Much like signaling, directory service had made no initial plans to communicate with applications written in languages other than their own. Thus, about a week and a half ago, we discovered that no one could actually communicate with directory service and asked them to create a socket-based interface to work for all applications. Because their lack of familiarity with other languages and platforms, we took it upon ourselves to provide a Java interface to directory service for everyone to use. We also spent some time restructuring, clarifying, and fixing some of their internal database methods. Unfortunately, after we committed to providing the Java interface, all of the applications came to view us as the responsible directory service group, and came to us for solutions to their problems in that area. We referred them to directory service, directory service referred them back to us, and the applications sometimes were lost in the middle.

2.8 Gateway and generic integration

A large fraction of our time was spent integrating our component 1 code with the gateway code -- a task that translates loosely into fighting with the Dialogic card, puzzling over its poor documentation, and trying random parameters in search of something that worked. This took much longer than we expected, in part because functions that we had assumed the Dialogic card would be able to support, such as reading and writing from files simultaneously, turned out to be impracticable. Unfortunately, this meant that we spent a lot of time integrating with the gateway, which left little time for gateway to integrate signaling. But since signaling was not fully functional at the time, it didn't seem pressing.

We provided Unix and NT C implementations and an NT Java interface to our component 1 code, but despite many messages containing written instructions and the source code and compiled versions of working example programs, we found it necessary to explain how to use our seven functions to each team individually and in person and often more than once, which was a severe drain on our time. We were often also called in to explain how to use directory service's or signaling's code, or to run their servers -- tasks which were necessary for integration but spread us even thinner. In our experience, this would appear to be many other teams' first experience with large projects containing arrays of characters, socket calls, memory allocation, and asynchronous events. A nontrivial amount of time was spent reviewing these concepts and debugging code based on them -- time that we had scheduled for integration at a much higher level.

Despite all of this, many of our applications have done tremendous amounts of work, especially in the last two weeks. Unfortunately, it is our great fear that they will be unable to present the entirety of their work due to a lack of complete integration with lower-level teams. What we really wanted to do as managers was to give the applications a chance to shine in the context of the completed system.
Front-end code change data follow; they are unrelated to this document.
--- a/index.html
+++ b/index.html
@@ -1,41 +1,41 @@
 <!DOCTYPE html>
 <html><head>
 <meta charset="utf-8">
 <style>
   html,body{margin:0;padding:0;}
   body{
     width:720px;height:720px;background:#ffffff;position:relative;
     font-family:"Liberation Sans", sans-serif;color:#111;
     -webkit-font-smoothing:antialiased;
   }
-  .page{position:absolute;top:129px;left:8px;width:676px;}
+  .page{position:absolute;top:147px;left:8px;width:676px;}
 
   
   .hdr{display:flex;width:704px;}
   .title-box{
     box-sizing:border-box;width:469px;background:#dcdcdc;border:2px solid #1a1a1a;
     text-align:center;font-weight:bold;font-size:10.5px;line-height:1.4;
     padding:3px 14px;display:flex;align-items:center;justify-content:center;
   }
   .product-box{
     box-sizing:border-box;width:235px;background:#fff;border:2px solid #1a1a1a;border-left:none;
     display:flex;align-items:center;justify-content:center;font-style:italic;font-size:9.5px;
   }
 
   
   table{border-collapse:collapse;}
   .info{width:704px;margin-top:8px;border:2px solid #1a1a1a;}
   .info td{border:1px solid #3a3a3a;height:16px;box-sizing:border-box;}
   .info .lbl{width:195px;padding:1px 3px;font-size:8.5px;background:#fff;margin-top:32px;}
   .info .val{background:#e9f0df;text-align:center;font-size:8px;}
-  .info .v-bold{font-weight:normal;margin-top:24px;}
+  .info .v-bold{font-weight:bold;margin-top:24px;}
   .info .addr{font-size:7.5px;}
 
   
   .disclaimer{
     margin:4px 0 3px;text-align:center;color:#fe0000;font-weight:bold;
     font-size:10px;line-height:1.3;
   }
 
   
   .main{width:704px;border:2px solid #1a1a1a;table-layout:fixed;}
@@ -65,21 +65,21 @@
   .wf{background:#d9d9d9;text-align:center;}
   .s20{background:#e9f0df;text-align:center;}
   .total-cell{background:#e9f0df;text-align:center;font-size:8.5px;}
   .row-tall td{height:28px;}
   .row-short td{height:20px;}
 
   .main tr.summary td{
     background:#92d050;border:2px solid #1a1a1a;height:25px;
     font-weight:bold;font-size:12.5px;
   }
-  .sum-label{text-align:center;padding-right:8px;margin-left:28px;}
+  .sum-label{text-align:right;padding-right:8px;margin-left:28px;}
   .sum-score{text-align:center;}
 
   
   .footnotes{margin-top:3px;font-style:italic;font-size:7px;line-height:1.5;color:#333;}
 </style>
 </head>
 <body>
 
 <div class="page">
For whatever reason, but perhaps largely because of our group's late start with firm management and integration, there wasn't enough time.
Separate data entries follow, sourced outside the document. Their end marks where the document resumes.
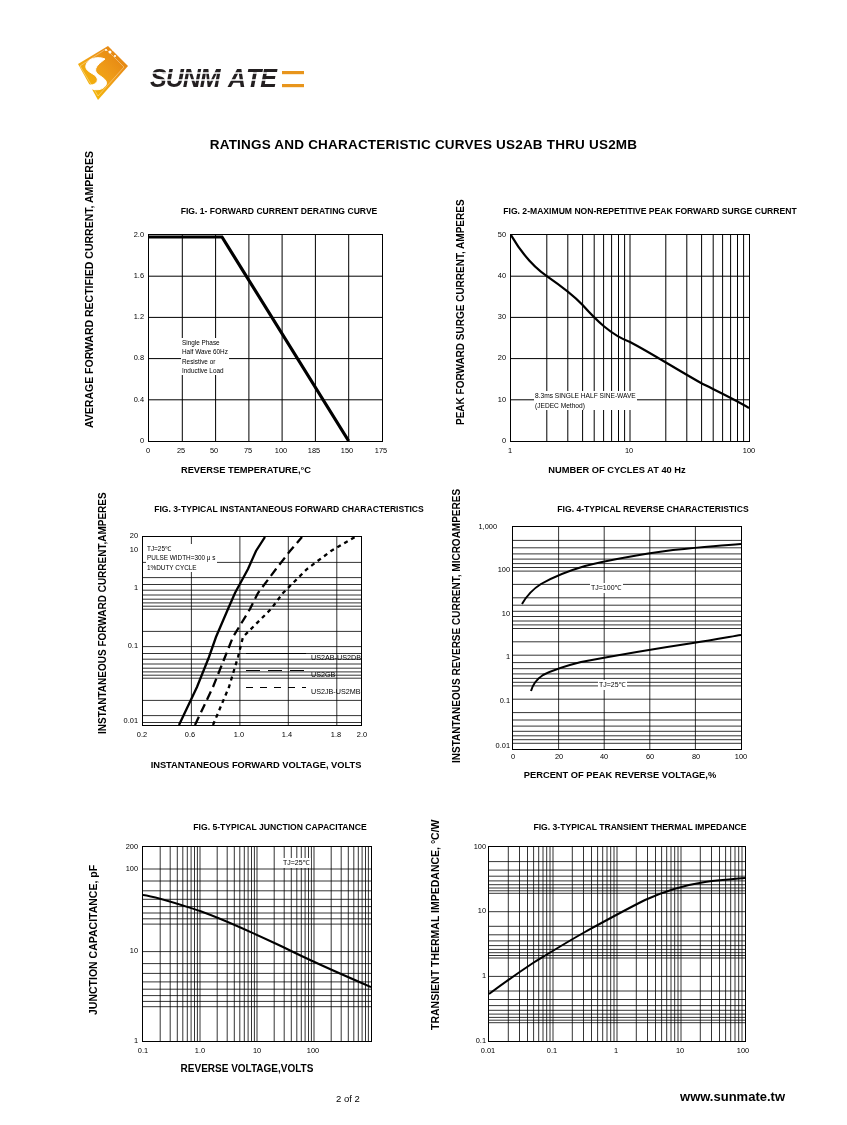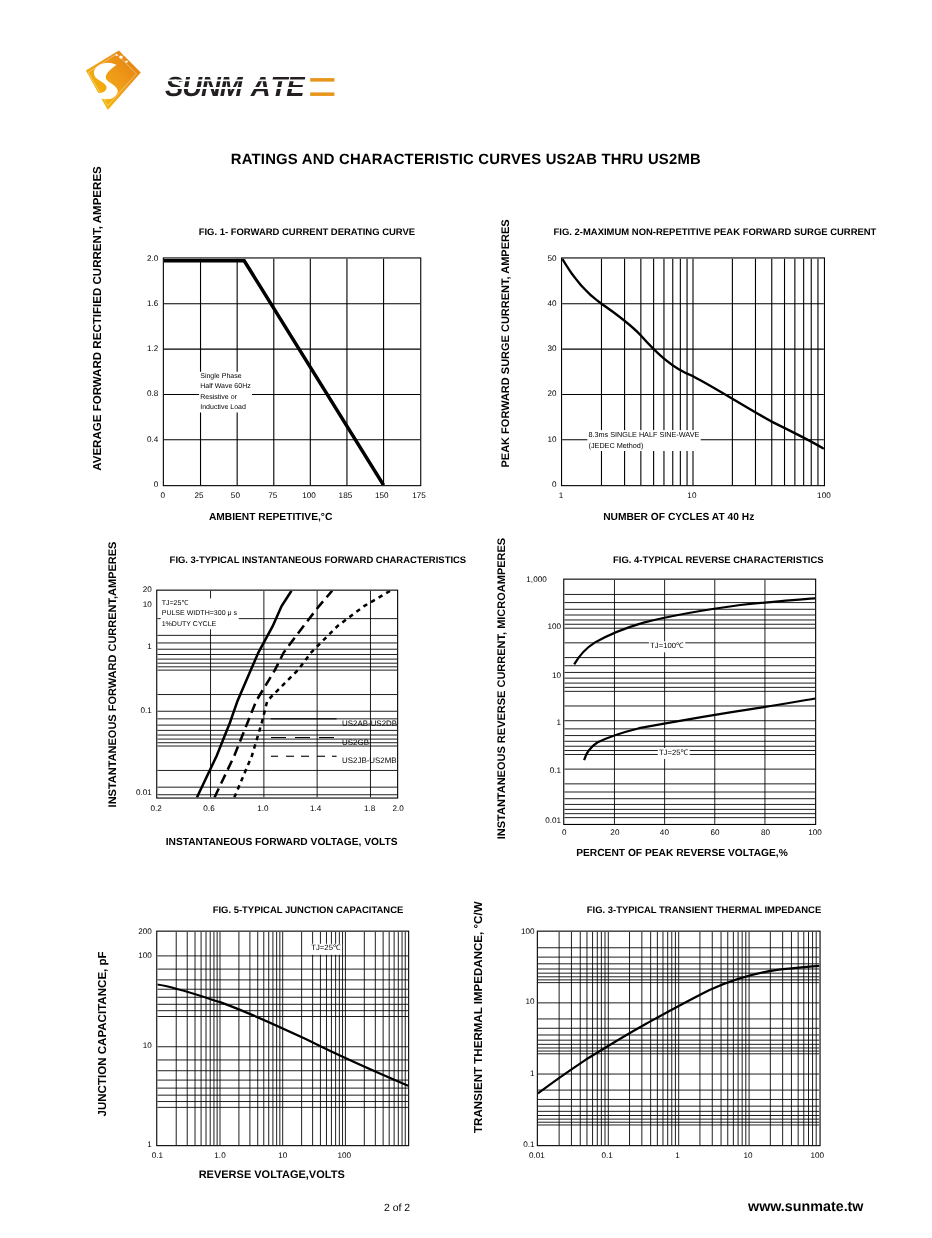--- a/index.html
+++ b/index.html
@@ -42,21 +42,21 @@
   .tick.y{text-align:right;}
   .tick.x{text-align:center;}
   .note{position:absolute;font-size:6.4px;line-height:1.45;white-space:pre-line;}
   .note.bg{background:#fff;padding:0 1px;}
   .legend{position:absolute;font-size:7.2px;}
   .legend-row{display:flex;height:17px;}
   .legend-row .lk{width:60px;height:1px;margin-right:5px;}
   .legend-row .lbl{white-space:nowrap;}
 
   
-  .foot-page{position:absolute;left:0;top:1093px;width:696px;text-align:center;font-size:9.5px;padding-left:13px;}
+  .foot-page{position:absolute;left:0;top:1093px;width:696px;text-align:center;font-size:9.5px;}
   .foot-url{position:absolute;right:62px;top:1089px;font-size:13px;font-weight:bold;}
 </style>
 </head>
 <body>
 
 <div class="page">
 
   <div class="logo-wrap">
     <svg class="logo-mark" viewBox="0 0 64 64">
       <defs>
@@ -129,21 +129,21 @@
     <div class="tick x" style="left:152px;top:258px;width:20px;">75</div>
     <div class="tick x" style="left:185px;top:258px;width:20px;">100</div>
     <div class="tick x" style="left:218px;top:258px;width:20px;">185</div>
     <div class="tick x" style="left:251px;top:258px;width:20px;">150</div>
     <div class="tick x" style="left:285px;top:258px;width:20px;">175</div>
 
     <div class="note bg" style="left:95px;top:150px;">Single Phase
 Half Wave 60Hz
 Resistive or
 Inductive Load</div>
-    <div class="xlabel" style="top:277px;">AMBIENT REPETITIVE,°C</div>
+    <div class="xlabel" style="top:277px;">REVERSE TEMPERATURE,°C</div>
   </div>
 
   <div class="fig" style="left:452px;top:188px;width:330px;height:285px;">
     <div class="fig-title" style="top:18px;">FIG. 2-MAXIMUM NON-REPETITIVE PEAK FORWARD
 SURGE CURRENT</div>
     <div class="ylabel two" style="left:4px;top:22px;height:215px;width:14px;font-size:10px;">PEAK  FORWARD SURGE CURRENT,
 AMPERES</div>
     <div class="plot" style="left:58px;top:46px;width:240px;height:208px;">
       <svg width="238" height="206" viewBox="0 0 238 206">
         <g stroke="#000" stroke-width="1">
Section 3. Technical Problems

Our NT port was stymied by a lack of precision timing. Our code simulates multiple multiplexed timers using a priority queue and a high reliance on cheap, accurate system calls to determine the current time to microsecond precision. NT does not directly support this so we have had to work around it by accessing a high-frequency hardware performance counter for use as a clock. Since our adaptive playout algorithm allows for arbitrary clock differences, this works despite the fact that clocks generated by our algorithm on different machines will have vastly different offsets. Additionally, we were initially hard pressed to find specific replacements for fork(2), pipe(2) and wait(2). We are still unable to select(2) on the NT variant of pipes. For sound recording and playout we had to implement our own buffering system under NT in order to avoid clicks and gaps caused by small sample sizes. Some implementation details involved in providing a Java interface have caused us to create a separate interface layer that uses only base types.

In the last week and a half of the course, most of our technical problems centered around interfacing with the Dialogic card and having C, C++, and Java all speak to each other through function calls and sockets. Java doesn't speak to C++ at all, Java internally uses a 16-bit character format incompatible with the usual ascii encoding, and C can only communicate with the other two via sockets.
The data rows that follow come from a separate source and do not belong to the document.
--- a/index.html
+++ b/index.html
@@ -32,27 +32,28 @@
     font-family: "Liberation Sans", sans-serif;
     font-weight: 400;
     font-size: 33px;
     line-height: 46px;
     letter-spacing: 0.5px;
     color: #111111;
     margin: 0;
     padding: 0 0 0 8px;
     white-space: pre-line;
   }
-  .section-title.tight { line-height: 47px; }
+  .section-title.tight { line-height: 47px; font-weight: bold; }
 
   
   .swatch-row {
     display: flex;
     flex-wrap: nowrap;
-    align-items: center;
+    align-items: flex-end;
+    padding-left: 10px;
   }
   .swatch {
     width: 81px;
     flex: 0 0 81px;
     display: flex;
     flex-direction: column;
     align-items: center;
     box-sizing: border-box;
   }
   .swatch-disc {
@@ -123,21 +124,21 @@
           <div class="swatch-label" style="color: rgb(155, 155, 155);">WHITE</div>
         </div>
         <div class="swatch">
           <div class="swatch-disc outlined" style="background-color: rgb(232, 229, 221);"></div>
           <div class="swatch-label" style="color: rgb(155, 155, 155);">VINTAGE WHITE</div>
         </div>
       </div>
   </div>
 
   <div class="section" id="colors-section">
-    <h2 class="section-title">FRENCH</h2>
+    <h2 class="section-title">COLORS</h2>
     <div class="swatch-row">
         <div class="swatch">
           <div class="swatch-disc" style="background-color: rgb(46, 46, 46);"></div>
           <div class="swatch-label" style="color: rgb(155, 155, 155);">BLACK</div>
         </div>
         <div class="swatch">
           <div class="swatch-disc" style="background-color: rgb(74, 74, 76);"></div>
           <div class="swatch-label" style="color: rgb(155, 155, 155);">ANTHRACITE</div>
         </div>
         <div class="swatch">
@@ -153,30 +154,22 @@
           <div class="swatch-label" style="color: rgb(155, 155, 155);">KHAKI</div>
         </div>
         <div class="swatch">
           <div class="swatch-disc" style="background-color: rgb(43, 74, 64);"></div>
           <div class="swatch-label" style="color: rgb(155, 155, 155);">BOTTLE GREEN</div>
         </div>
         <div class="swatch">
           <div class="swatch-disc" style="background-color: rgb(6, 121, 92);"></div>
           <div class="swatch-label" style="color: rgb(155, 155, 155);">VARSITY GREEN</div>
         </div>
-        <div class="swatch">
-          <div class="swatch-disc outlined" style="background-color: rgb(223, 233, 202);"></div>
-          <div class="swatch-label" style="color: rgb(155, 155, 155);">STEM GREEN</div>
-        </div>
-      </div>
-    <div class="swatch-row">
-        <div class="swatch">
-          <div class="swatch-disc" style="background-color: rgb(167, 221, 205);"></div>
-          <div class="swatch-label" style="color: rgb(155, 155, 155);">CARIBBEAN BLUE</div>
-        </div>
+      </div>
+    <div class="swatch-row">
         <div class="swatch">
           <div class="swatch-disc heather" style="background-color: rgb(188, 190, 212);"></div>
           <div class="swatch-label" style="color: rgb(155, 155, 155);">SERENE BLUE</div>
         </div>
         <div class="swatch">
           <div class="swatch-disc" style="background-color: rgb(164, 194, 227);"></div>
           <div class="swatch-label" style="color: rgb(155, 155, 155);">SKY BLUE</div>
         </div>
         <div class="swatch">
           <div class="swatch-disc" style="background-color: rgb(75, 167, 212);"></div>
Section 4. What we have learned

Taking on the management responsibilities for our group was definitely an added challenge, but it has been extremely educational. None of us have ever been involved in teamwork of such magnitude, and being at the helm of the group has given us the chance to observe a wide variety of group dynamics and try our hand at getting twenty people focused on the same goal.

In a technical sense, we have learned that it is possible to provide the illusion of multiple timers for an application by using priority queues and the current time of day. We also learned a lot about shared memory and passing information uniformly between threads and forked processes.

In order to provide a Java interface for the rest of our group, we have also learned some Java and have become very familiar with JNI (the Java Native Interface). The port to NT has also taught us a lot about the importance of standards and the reliance of everyday code on functions that turn out to be system-dependent.

We have also learned that it is possible for insidious timing and arithmetic bugs to lie dormant in complicated sections of the code that appear, prima facia, to be working correctly.

Section 5. What would you do differently next time?

If possible, we would have resolved the management ambiguity earlier. As above, it has become apparent that our team has suffered from a lack of early organizational meetings.

We should have talked earlier to the other components one-on-one with respect to their expectations for what sort of input and output they wanted us to support.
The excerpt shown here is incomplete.